A constitutional amendment would ensure that bond payments would be made and the state would have to cut public services rather than default on its debts.
“Kansans know the importance of a promise, whether to friends, family or a business,” Brownback said. “And recognizing that promise, they pay their debts on time and in full. The Kansas Constitution should reflect that as well.”
The Brownback tax plan lowered income tax bracket rates and exempted the owners of about 190,000 businesses from having to pay income tax on their profits.
Brownback vowed to keep the state on its “march to zero income taxes,” a course that has substantially reduced state revenues and created projections for deep deficits this year and next.
He did not say whether his budget, coming Friday, would include any tax increases.
The governor said he remains committed to zeroing out the state income tax because “states with no income tax consistently grow faster than those with high income taxes.”
“There may be some who consider this course too bold. Well, I’m the sort of guy who would have sent Alex Gordon from third base.”
That was a reference to a pivotal play in the last inning of last year’s World Series, when the Royals star ended up stranded at third instead of risking a close play at the plate for a tying run.
Brownback also promised to take another run at a constitutional amendment that would give the governor authority to pick state Supreme Court justices, with the consent of the Senate.
The state now picks justices using what is called the “merit system,” in which a commission of lawyers and lay people submits three names and the governor makes the final selection.
The Legislature already changed the selection process for the state Court of Appeals, but changing it for the Supreme Court would require a constitutional amendment.
Democrats and moderate Republicans who favor keeping the merit system think they will have enough votes to keep Brownback and his allies from getting the amendment through the House this year.
Brownback also embraced efforts to change when Kansans vote in local elections.
He said turnout for municipal elections runs about 10 percent, a fraction of those who come to the polls for state and national elections in the fall.
“That does not honor our values of wanting higher voter participation,” Brownback said.
Critics of the proposed change say it would bring high-power party politics to what are currently nonpartisan elections, and potentially bury the local candidates and issues under a long list of national, state, county and judicial offices.
Legislative reaction was largely split along philosophical lines. Conservatives lavished praise on the speech. Democrats and moderate Republicans disagreed with many of the ideas presented.

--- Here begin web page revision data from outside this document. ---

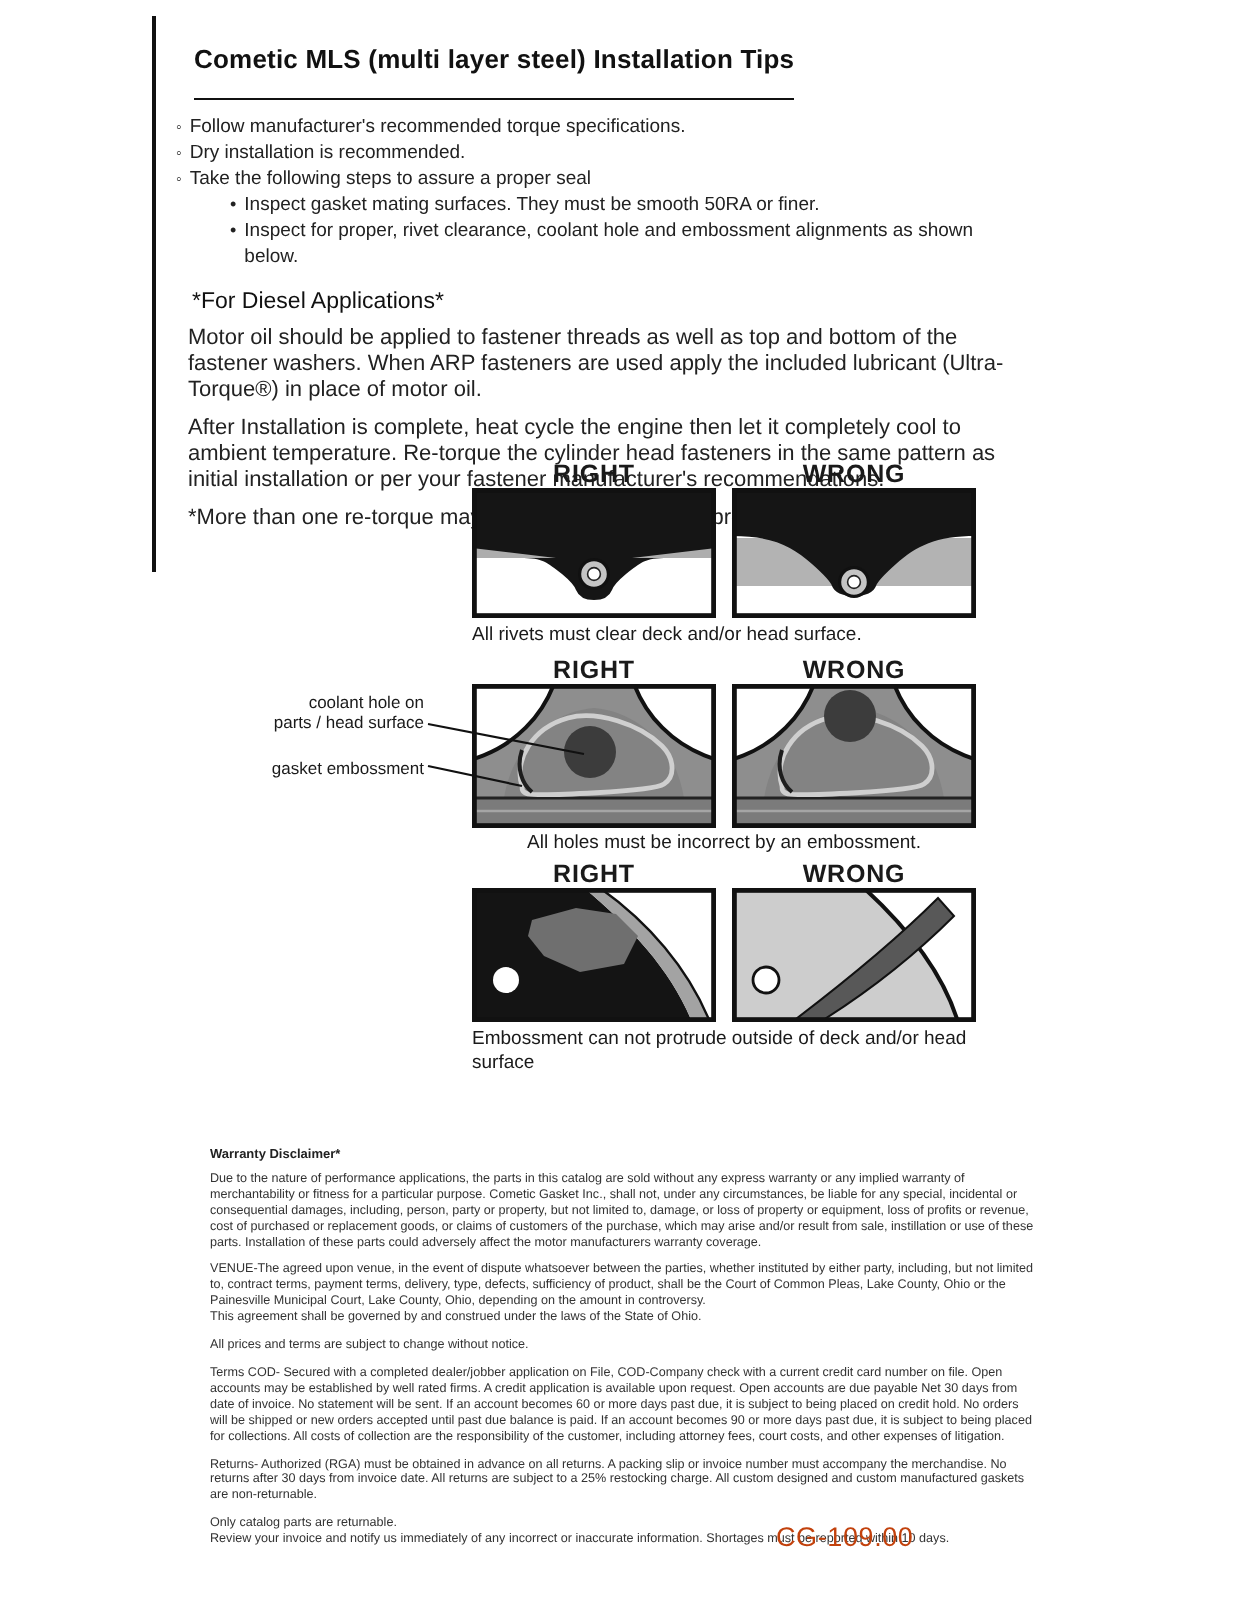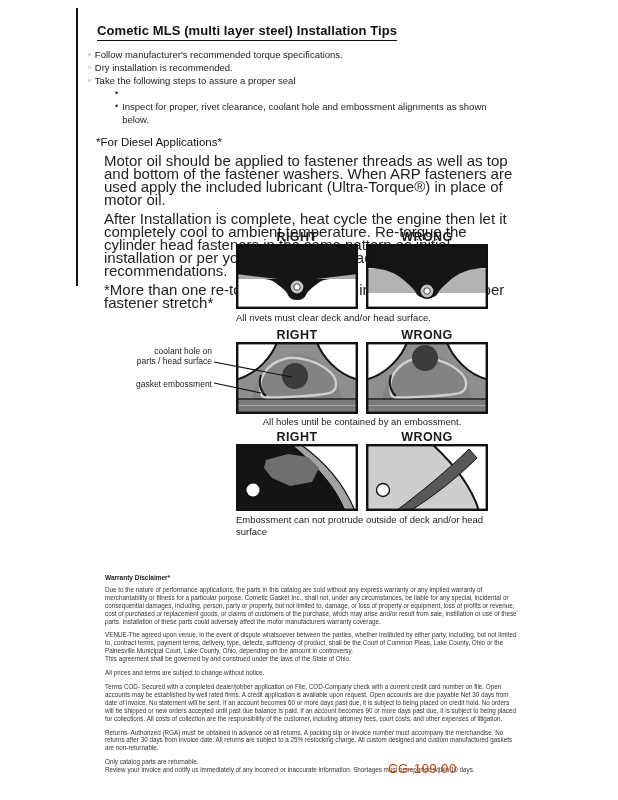"Cometic MLS (multi layer steel)" .title { padding-bottom: 2px -> 12px }
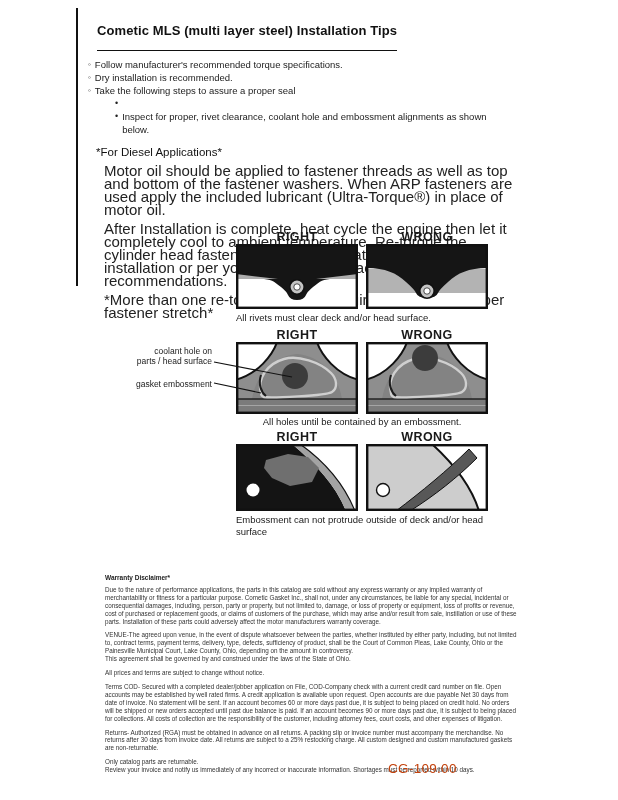"Inspect gasket mating surfaces. They" span { html: none -> <span>Inspect gasket mating surfaces. They must be smooth 50RA or finer.</span> }
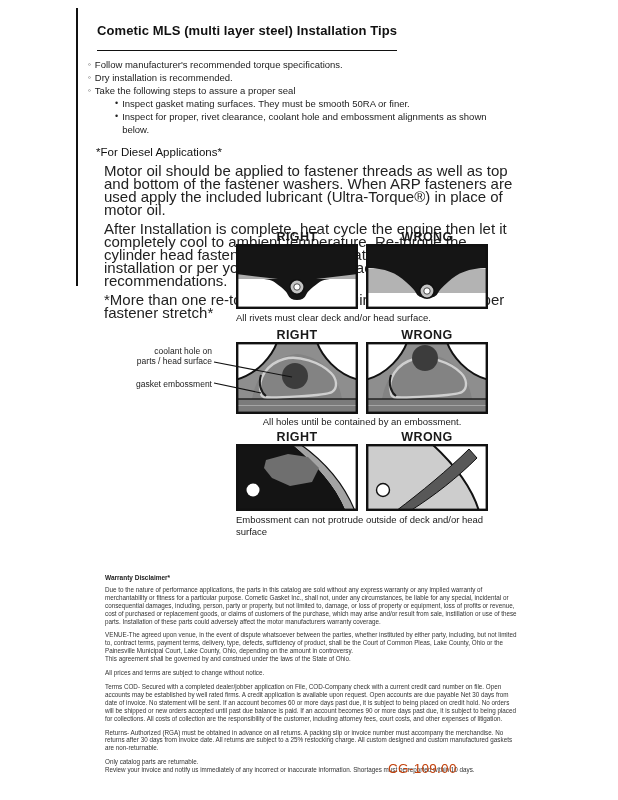"Motor oil should be applied" .diesel p { font-size: 15px -> 11px; margin-left: 16px -> 6px }
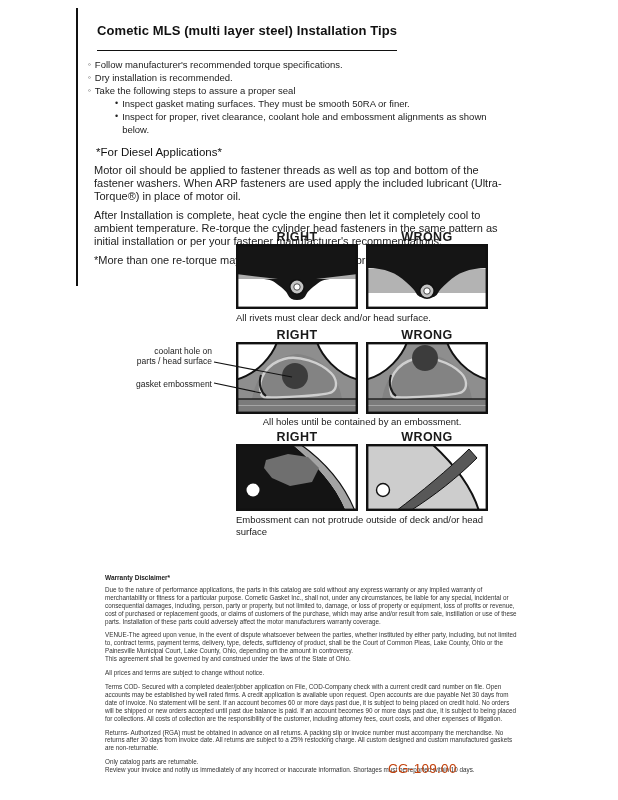"All holes until be contained" div.dg-caption { text: until be contained -> must be incorrect }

Conservatives embraced Brownback’s proposal to revamp the school finance formula that he criticized for locking in massive spending increases on education.
Brownback targeted a series of funding weightings that provide more money to schools depending on about a dozen factors.
Some conservative lawmakers blame those weightings for inflating the student population because students are counted more than once for funding purposes.
“We have fictitious students,” said state Sen. Jeff Melcher, a Leawood Republican. “It is a flawed formula that’s really designed to deceive the public and needs to be fixed.”
Senate Minority Leader Anthony Hensley of Topeka argued that Brownback and his conservative supporters are using the school funding formula to hide the fact that the governor elected not to restore tens of millions in federal stimulus money for education in 2011.
A Topeka school teacher, Hensley lashed out at the governor’s proposal to overhaul school finance.
“That’s another way of saying ‘Let’s pass the buck to local school boards and taxpayers to pay more for their schools,’” he said.
“The school finance formula is fine as it is. It’s just been historically underfunded.”